Les hommes politiques et les médias de l’ensemble du spectre politique en Europe, en Amérique du Nord et ailleurs décrivent largement Israël comme la « seule démocratie du Moyen-Orient », partageant des valeurs occidentales qui en feraient un phare pour les politiques progressistes dans une région par ailleurs autoritaire et irrémédiable.

Cette rhétorique est ensuite exploitée pour justifier le soutien infatiguable de l’Occident au régime israélien, notamment en lui fournissant les moyens diplomatiques, économiques et militaires nécessaires au maintien et à l’extension de sa colonisation de la Palestine.

Si les idéologies sionistes de droite abondent et ont leurs partisans dans le monde entier – en particulier parmi les sionistes chrétiens – qu’il faut combattre, il est essentiel de démystifier le sionisme libéral.

Alors que les dirigeants à l’échelle mondiale et les principaux médias continuent d’exprimer leur inquiétude face au gouvernement extrémiste de coalition israélien et appellent à un retour à la « solution des deux États », l’idée qu’il existe une forme libérale de sionisme digne d’être sauvegardée doit être réfutée.

Après avoir défini le sionisme libéral, exposé ses fondements coloniaux et d’apartheid, et présenté une étude de cas aux États-Unis, cette note politique propose un cadre d’orientation pour confronter et invalider la notion de sionisme libéral.

 

Décoder le sionisme libéral

Le sionisme libéral contemporain est issu du sionisme travailliste, la branche socialiste du mouvement sioniste, dite « de gauche », qui a vu le jour il y a plus d’un siècle et qui a joué un rôle déterminant dans la formation de l’État sioniste.

Depuis la création de l’État, le sionisme libéral est apparu dans les politiques des gouvernements de gauche successifs et dans les missions des organisations non gouvernementales, des groupes de pression, des partis politiques et des réseaux et institutions universitaires qui promeuvent Israël en tant qu’État juif libéral.

Le sionisme libéral a joui d’une hégémonie idéologique pendant de nombreuses décennies après 1948. Comme l’écrit le sioniste libéral Yehuda Kurtzer à propos des premiers sionistes : « Les sionistes triomphants ont compris qu’ils construisaient un mouvement politique libéral.
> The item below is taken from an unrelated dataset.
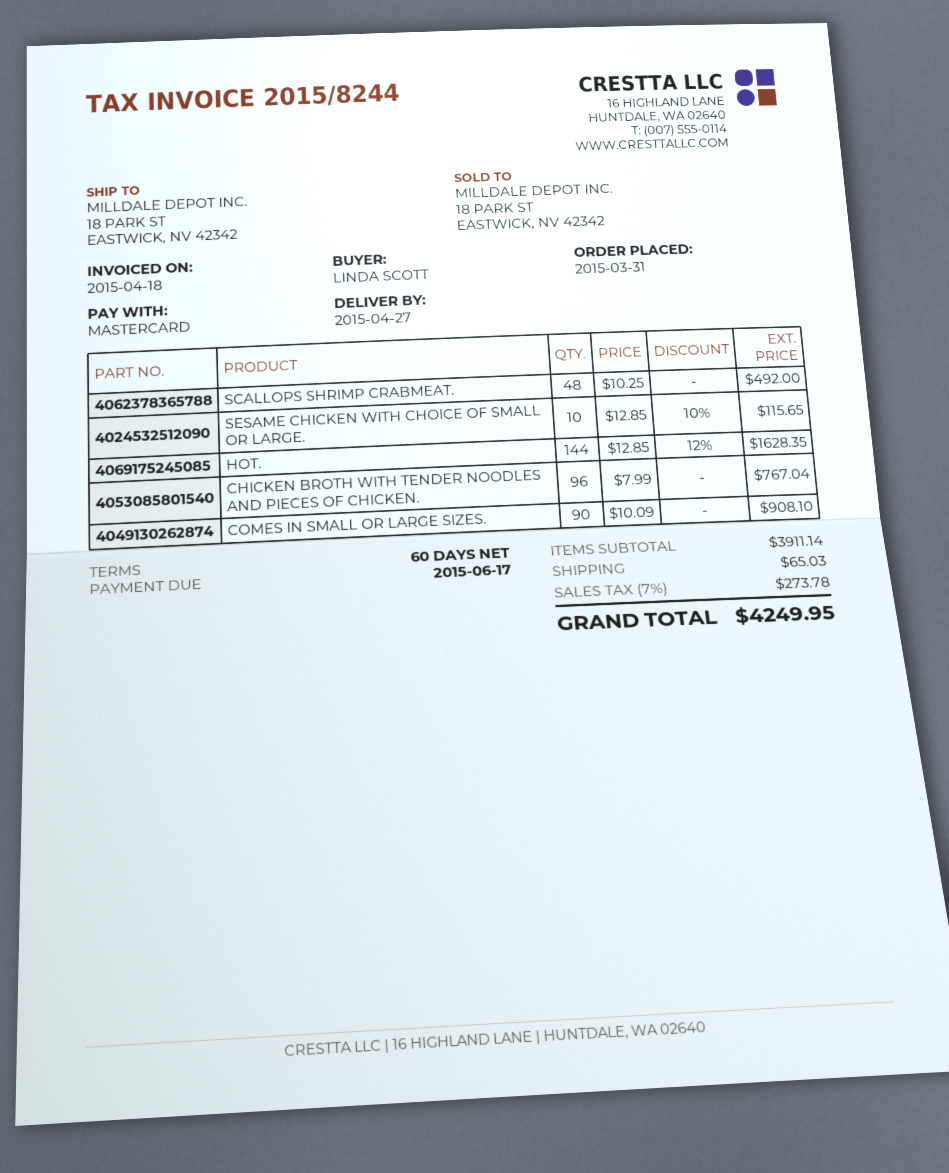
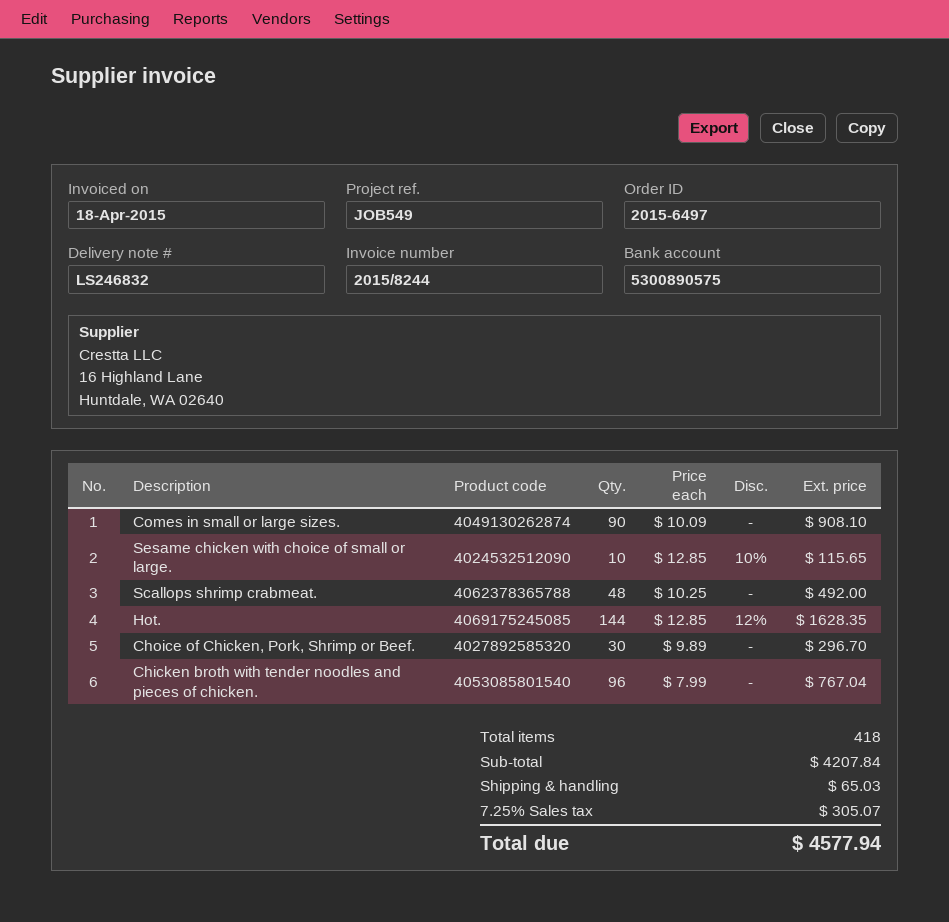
Choice of Chicken, Pork, Shrimp or Beef.: none -> 30 x 9.89 = 296.70
subtotal: 3911.14 -> 4207.84
tax: 7% = 273.78 -> 7.25% = 305.07
total: 4249.95 -> 4577.94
Le libéralisme a été intégré dans le sionisme politique qui a finalement conduit à la construction de l’État ».

Comme Kurtzer, la plupart des analystes israéliens se concentrent sur l’interaction entre les idéologies de gauche et de droite comme d’une question de politique intra-israélienne et intra-juive.

Le sionisme, cependant, est mieux défini à travers les expériences de ses victimes : Les Palestiniens.

De ce point de vue, le sionisme libéral ne peut être compris que comme un colonialisme de peuplement, à la racine et à la base, puisqu’il est directement responsable de la Nakba de 1948.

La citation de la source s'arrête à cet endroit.